Увидел ли художник мир в его подлинности? Мы не знаем этого. Но он передал нам нечто, предрассветное, пробудив в душах Утро заветной мечты.

ЗЕРКАЛО ОСЕННЕЙ ТИШИНЫ

Тихое созерцание - плавное, неприметное течение чувств. Созерцая нечто, мы тем самым делаем это самое “нечто” представляемым мысленному взору. Созерцание - это удивительная способность, созерцать можно все и даже ... Тишину. Созерцание тишины уже не есть сама тишина - созерцается всегда нечто. Этому “нечто” посредством созерцания мы придаем определенный смысл, например “тишины”.

В значении слова “тишина” нам кажется все ясным и определенным, ибо мы не можем спутать “тишину” ни с чем. Но так ли это? Иначе говоря: можно ли свести явление природы, вобравшее в себя все многообразие мира, к одному простому знаку – “тишине”?

Можно, говорит нам картина Р. Гайсина “Тишина”. Можно, отвечаем вместе с ним и мы, те кто созерцает его таинственный закат осеннего дня. Нас не должно вводить в заблуждение название картины: “тишина” Р. Гайсина - это зеркало осенней тишины.

Зеркальная поверхность озера, зеркальная - значит гладкая как зеркало. Гладь - вот что является образующим началом, тем, что придает созерцаемой природе идею тишины. Поверхность озера завораживает: в ней отраженье тишины. Освещенные закатом горы, радужные блики осенних облаков - все застыло над холодной гладью. Даже шумные чайки на какое-то мгновенье прервали свое паренье, чтобы окинуть прощальным взглядом опустившуюся тишину.

Осень. В ней художник увидел источник, силу творящую тишину; но не просто осень, а осенний закат придает работе законченную целостность. Золотисто-красные лучи заходящего солнца слились с золотистым нарядом уходящего лета.

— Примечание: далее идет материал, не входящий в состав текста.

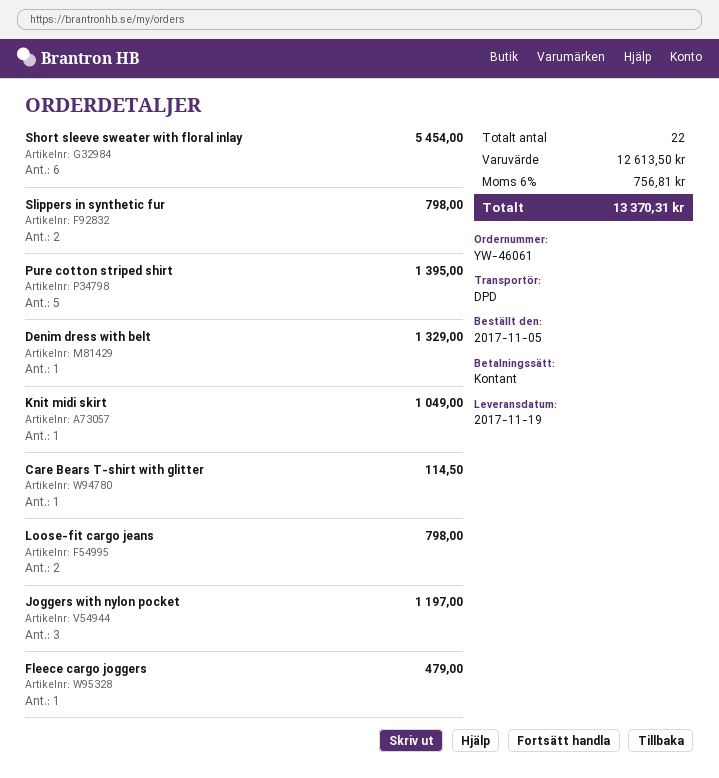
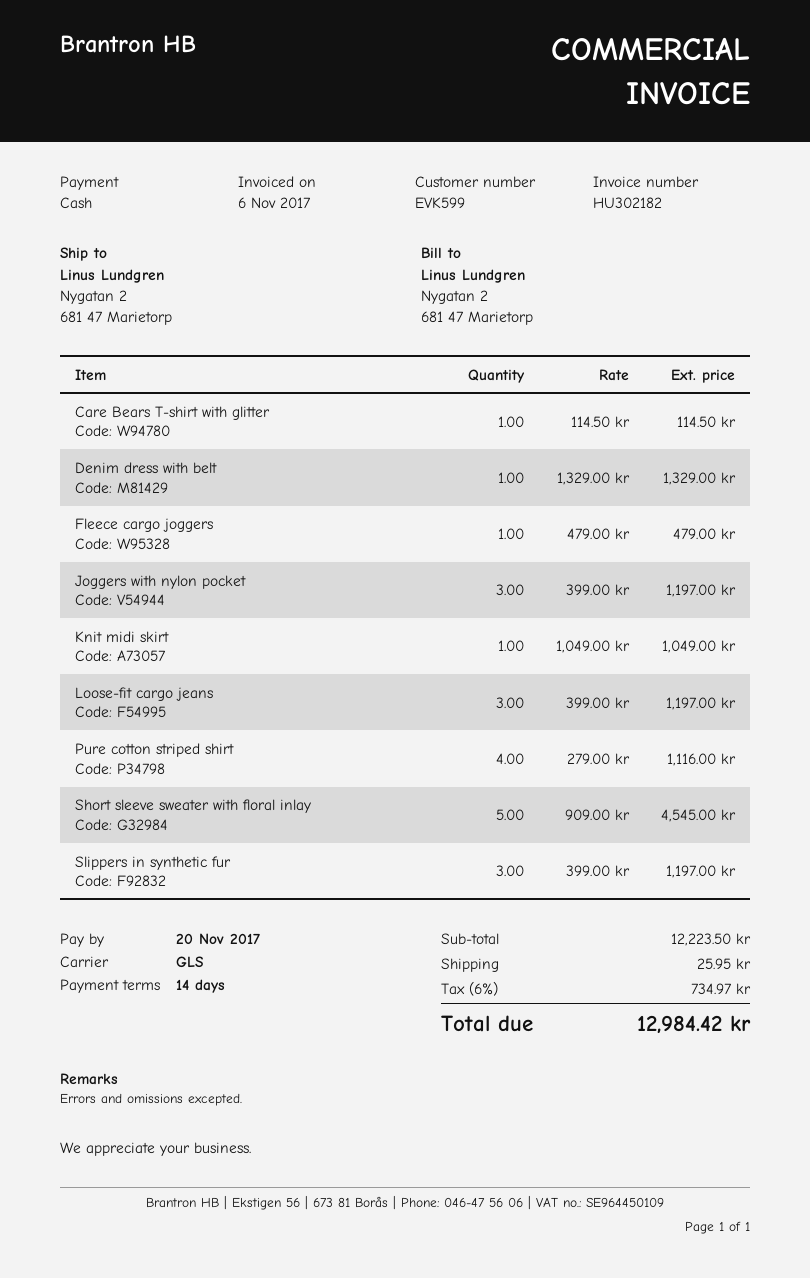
shipping method: DPD -> GLS
Short sleeve sweater with floral inlay: 6 for 5454.00 -> 5 for 4545.00
Slippers in synthetic fur: 2 for 798.00 -> 3 for 1197.00
Pure cotton striped shirt: 5 for 1395.00 -> 4 for 1116.00
Loose-fit cargo jeans: 2 for 798.00 -> 3 for 1197.00
subtotal: 12613.50 -> 12223.50
shipping: none -> 25.95
tax: 6% = 756.81 -> 6% = 734.97
total: 13370.31 -> 12984.42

Одиноко стоящее дерево - тяготится ли оно своей уединенностью? Мы не знаем этого. Но в его одиночестве есть что-то неприметно ускользающее, что-то тихое от надвигающегося заката и наступающей осени. Дерево словно созерцает безветренную гладь озера, глубоко переживая происходящее. Холод осени и безветрие заката придают особую выразительность этому одинокому дереву, красочно освещенному лучами последнего теплого солнца. И вдруг мы начинаем осознавать, что “Тишина” Р. Гайсина - это не просто название или знак, но подлинное зеркало осенней тишины.

УЛЫБКА “СЕРЕБРИСТОГО ДНЯ”

Что привлекает нас в пейзаже? Может ли нас удовлетворить традиционный ответ: Красота ..? Конечно, красота розового рассвета или огненного заката, величественных гор или безбрежного моря не может оставить равнодушным большинство из нас. Но только ли чудеса природы, только ли очарование броского и впечатляющего радует глаз?